Доктор Ланда опять развел руками, Иона Овсеич сказал, завтра в 8.00, прямо со смены, вендиспансер вызовет Орлову для переосвидетельствования, за предумышленное сокрытие болезни она понесет наказание по уголовной линии. Это раз. Одновременно подымем на ноги облздрав: пусть хорошенько пошуруют на табачной фабрике — миллионы людей курят папиросы, и зараза кочует изо рта в рот! Это два. А в-третьих, пусть скажет свое слово двор, и скажет так, чтобы услышали все Орловы, сколько у нас еще есть, от Одессы до Чукотки.

В одиннадцать часов позвонили из Сталинского райкома, чтобы товарищ Дегтярь явился срочно, не теряя ни секунды. Иона Овсеич как раз начал инструктировать мадам Малую насчет Ляли, но пришлось немедленно прервать. Иона Овсеич только успел повесить трубку, как пришел посыльный с тем же приказом: срочно явиться в райком.

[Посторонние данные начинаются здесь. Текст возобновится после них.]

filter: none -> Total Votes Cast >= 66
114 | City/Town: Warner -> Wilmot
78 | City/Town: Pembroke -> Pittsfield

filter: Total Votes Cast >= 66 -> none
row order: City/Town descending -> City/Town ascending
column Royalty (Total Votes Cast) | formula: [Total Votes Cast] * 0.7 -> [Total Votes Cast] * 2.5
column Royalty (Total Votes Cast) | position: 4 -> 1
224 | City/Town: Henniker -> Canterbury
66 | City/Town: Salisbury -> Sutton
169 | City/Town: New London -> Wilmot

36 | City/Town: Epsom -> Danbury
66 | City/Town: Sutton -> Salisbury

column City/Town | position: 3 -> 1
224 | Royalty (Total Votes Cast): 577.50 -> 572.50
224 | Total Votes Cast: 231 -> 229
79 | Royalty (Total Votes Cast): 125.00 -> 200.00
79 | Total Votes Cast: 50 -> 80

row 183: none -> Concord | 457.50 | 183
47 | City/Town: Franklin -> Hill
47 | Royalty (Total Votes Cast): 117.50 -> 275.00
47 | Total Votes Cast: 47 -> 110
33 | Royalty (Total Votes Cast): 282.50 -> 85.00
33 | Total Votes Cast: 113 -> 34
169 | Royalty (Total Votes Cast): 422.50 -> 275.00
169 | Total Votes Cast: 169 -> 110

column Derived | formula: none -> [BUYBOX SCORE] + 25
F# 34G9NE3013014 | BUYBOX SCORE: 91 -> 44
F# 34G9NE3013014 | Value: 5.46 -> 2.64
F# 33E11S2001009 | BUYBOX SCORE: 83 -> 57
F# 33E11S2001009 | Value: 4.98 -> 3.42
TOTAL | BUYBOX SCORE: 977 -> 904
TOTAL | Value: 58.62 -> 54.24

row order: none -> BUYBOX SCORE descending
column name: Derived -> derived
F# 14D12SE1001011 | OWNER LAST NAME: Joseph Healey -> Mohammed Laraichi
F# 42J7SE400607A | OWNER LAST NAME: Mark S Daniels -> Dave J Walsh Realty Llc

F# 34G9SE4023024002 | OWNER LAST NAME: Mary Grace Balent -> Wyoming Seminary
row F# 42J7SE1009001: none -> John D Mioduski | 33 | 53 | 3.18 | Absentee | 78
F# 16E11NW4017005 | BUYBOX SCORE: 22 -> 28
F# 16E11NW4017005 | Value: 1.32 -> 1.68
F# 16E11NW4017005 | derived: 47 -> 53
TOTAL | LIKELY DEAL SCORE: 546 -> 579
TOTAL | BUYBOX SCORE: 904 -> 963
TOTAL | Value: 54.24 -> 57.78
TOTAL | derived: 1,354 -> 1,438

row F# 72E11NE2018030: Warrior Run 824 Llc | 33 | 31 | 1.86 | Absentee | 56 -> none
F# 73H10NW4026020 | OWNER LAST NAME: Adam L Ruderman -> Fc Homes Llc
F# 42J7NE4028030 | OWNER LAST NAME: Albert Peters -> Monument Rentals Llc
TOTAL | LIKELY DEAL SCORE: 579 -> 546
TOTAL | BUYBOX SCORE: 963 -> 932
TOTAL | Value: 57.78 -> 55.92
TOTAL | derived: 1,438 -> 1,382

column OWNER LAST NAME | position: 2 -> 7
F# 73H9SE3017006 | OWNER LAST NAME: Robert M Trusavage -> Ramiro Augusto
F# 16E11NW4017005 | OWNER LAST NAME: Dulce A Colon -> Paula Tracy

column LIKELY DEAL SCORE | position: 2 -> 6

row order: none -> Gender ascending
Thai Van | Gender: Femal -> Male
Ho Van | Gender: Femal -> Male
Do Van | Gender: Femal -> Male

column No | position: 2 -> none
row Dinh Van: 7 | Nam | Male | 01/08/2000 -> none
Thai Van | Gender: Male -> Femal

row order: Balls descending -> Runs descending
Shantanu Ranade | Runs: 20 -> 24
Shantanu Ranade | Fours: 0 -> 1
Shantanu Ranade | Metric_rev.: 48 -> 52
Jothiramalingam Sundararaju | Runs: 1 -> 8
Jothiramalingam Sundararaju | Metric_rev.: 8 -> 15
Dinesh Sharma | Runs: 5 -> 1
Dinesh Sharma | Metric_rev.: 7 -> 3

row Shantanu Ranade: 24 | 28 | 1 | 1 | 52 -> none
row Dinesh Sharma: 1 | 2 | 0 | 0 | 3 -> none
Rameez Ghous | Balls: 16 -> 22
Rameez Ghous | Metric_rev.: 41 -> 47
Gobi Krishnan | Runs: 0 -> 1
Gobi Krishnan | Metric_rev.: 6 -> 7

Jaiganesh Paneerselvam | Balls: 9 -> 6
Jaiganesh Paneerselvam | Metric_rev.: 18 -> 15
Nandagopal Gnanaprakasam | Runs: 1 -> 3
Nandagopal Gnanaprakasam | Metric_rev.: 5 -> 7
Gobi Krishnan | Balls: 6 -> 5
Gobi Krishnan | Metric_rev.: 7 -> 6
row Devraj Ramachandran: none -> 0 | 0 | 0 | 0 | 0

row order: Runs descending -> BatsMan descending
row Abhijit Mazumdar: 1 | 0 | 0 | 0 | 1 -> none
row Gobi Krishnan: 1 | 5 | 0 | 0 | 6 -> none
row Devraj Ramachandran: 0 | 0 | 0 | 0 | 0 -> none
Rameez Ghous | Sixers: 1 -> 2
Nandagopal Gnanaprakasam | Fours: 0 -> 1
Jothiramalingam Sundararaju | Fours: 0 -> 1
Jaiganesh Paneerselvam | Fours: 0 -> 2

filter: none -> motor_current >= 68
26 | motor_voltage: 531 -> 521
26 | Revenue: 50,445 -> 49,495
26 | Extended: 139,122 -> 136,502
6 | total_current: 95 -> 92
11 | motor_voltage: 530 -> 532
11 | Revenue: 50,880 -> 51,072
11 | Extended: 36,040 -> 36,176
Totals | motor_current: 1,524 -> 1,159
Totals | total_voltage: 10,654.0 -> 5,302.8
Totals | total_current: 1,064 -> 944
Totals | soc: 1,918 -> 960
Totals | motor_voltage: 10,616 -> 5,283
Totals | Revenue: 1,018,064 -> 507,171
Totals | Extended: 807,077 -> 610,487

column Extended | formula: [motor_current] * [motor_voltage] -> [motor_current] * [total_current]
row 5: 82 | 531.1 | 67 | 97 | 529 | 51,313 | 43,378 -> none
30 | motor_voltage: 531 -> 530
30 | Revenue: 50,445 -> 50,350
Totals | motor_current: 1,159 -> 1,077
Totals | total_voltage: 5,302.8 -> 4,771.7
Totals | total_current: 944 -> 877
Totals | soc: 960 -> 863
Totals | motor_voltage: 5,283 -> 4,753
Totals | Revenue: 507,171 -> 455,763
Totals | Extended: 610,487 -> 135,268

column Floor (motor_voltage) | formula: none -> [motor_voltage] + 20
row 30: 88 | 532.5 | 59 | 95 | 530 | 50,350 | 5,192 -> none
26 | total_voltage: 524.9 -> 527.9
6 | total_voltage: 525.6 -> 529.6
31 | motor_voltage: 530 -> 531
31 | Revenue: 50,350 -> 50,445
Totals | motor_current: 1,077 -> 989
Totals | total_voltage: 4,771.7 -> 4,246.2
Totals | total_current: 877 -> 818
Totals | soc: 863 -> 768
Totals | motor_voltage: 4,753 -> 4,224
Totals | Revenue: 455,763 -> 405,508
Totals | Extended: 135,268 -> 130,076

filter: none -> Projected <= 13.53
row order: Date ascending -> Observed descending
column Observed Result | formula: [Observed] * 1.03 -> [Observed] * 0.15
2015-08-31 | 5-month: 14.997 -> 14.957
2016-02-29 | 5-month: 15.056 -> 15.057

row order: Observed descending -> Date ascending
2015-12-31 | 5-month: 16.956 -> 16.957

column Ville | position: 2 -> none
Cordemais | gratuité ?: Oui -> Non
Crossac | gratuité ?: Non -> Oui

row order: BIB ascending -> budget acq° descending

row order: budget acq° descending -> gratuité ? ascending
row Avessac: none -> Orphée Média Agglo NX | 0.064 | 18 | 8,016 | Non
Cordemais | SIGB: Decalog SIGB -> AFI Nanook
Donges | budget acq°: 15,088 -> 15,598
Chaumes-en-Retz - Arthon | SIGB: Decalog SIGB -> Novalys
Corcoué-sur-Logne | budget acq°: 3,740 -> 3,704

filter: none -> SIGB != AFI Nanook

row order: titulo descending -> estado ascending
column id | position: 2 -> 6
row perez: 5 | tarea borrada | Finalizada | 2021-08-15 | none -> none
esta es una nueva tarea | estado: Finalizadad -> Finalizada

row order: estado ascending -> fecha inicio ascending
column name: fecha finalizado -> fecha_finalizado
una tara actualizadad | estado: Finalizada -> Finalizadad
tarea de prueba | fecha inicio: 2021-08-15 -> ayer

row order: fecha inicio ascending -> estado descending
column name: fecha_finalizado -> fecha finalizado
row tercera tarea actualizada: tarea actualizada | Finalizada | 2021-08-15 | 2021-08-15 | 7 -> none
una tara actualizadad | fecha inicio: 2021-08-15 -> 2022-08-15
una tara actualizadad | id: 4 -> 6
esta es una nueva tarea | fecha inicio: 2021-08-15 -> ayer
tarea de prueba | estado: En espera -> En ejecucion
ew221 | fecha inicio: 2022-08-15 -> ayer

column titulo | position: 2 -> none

— Товарищ, — спросила мадам Малая, — почему такая спешка?

Человек не ответил, только еще раз поторопил Иону Овсеича, хотя скорее уже нельзя было.

Через полчаса прибежали Зюнчик и Колька: они купались на Ланжероне, и там один тип, в соломенной шляпе и очках, говорил другому, что Гитлер перешел нашу границу, он лично слышал передачу на английском языке. Из Лондона. Колька остался возле этого типа, чтобы проследить, а Зюнчик побежал за милиционером, но, как назло, не было ни одного.